Can automation help with plant tissue culture?

Plant tissue culture involves cultivating plant cells, tissues, and organs in a nutrient-rich medium using controlled, aseptic techniques.1

Since its inception in the early 20th century, plant tissue culture has become essential for researching plant genome transformation, rapid multiplication of rare plant genotypes, disease-free plants, and the production of plant-derived metabolites.1

These plant-derived metabolites are employed in a wide range of sectors and industries, such as dietary supplements, flavorings, cosmetics, pharmaceuticals, fragrances, and dyes.2

Secondary metabolites, which are organic compounds produced by organisms and not directly involved in their normal growth, development, or reproduction, are especially significant in pharmaceuticals and therapeutic applications.

Plants have long played an important role in traditional medicine—approximately 80 % of the global population continues to utilize plant-derived components for health and well-being.2

Plant tissue culture also has a role in large-scale propagation applications.3 With a global population exceeding eight billion and growing, supplying plant-based food products has become one of the greatest challenges humanity has ever encountered.3

This article explores the advantages of plant tissue culture, the common challenges associated with it, and how lab automation can help address these issues.

plant tissue

Image Credit: Barou adbennaser/Shutterstock.com

Advantages of plant tissue culture

Employing plant tissue culture can dramatically improve crops in agricultural and commercial settings.4 Recent advancements in the agricultural genomics (agrigenomics) sector, a cutting-edge field in plant tissue culture that leverages genomics to scale up agricultural solutions, have also been reported.
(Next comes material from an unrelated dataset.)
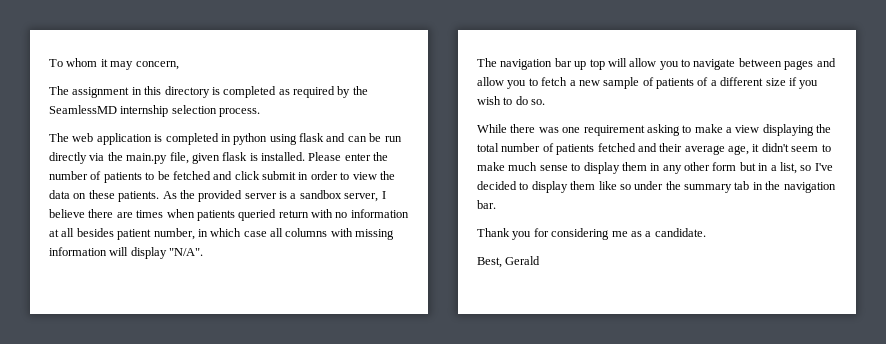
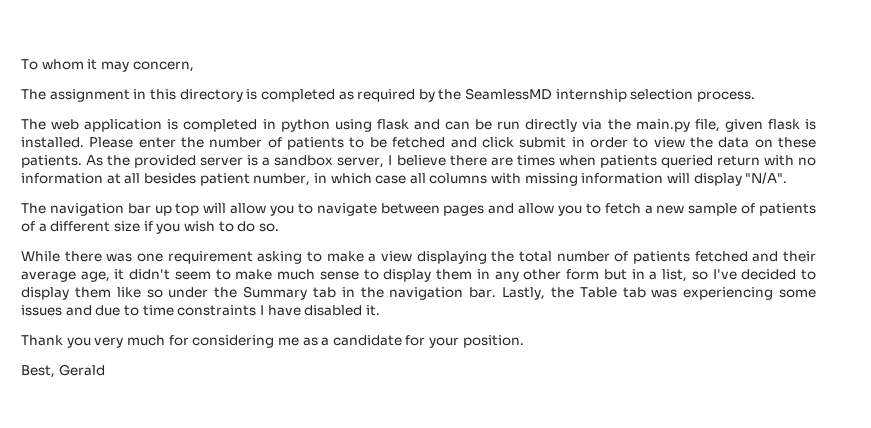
- While there was one requirement asking to make a view displaying the total number of patients fetched and their average age, it didn't seem to make much sense to display them in any other form but in a list, so I've decided to display them like so under the summary tab in the navigation bar.
+ While there was one requirement asking to make a view displaying the total number of patients fetched and their average age, it didn't seem to make much sense to display them in any other form but in a list, so I've decided to display them like so under the Summary tab in the navigation bar. Lastly, the Table tab was experiencing some issues and due to time constraints I have disabled it.
- Thank you for considering me as a candidate.
+ Thank you very much for considering me as a candidate for your position.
In plant tissue culture, factors such as temperature, photoperiod, humidity, light, and growing mediums can be precisely controlled to create an optimized environment, which is ideal for addressing the various challenges associated with traditional crop cultivation.5

Various in vitro methods have been developed, including organogenesis, micropropagation, and somatic embryogenesis.5 As a result, modern plant tissue culture has many advantages:

Production of disease-free plants

Plant diseases can have a global economic impact, making the production of disease-free plants vital in terms of plant survival and agricultural productivity.6

Creating genetically diverse plants

Wild plants have greater genetic diversity than domestic crop species. Somatic hybridization and other methods can be used to increase diversity as well as create important breeding resources.7

Culturing difficult plants

By precisely controlling the conditions in plant tissue culture, growing plants that are typically challenging to propagate becomes easier.8

Genetic enhancement

Utilizing plant tissue culture simplifies genetic modification, making it easier to enhance specific traits, such as enhancing particular flower characteristics in floriculture.9

Year-round produce

By shortening propagation times and enabling plant growth regardless of their natural growing season, plant tissue culture facilitates year-round crop production.10

Genetic preservation

Tissue culture and regeneration from plant explants, which involves removing living tissue from an organism and cultivating it in a specialized medium, can be crucial in preserving endangered species, particularly when their natural habitats have been significantly reduced.11

Increasing yields

When tissue culture conditions are optimized for plant growth, the yields from individual plants can be significantly increased. Additionally, this process can be quickly scaled up, leading to even greater boosts in overall crop yields.10

Common problems in plant tissue culture

While cell culture usage continues to expand, most cell biology operations are carried out manually. This reduces the optimization of throughput and productivity processes and highlights the necessity for fully automated cell biology workflows.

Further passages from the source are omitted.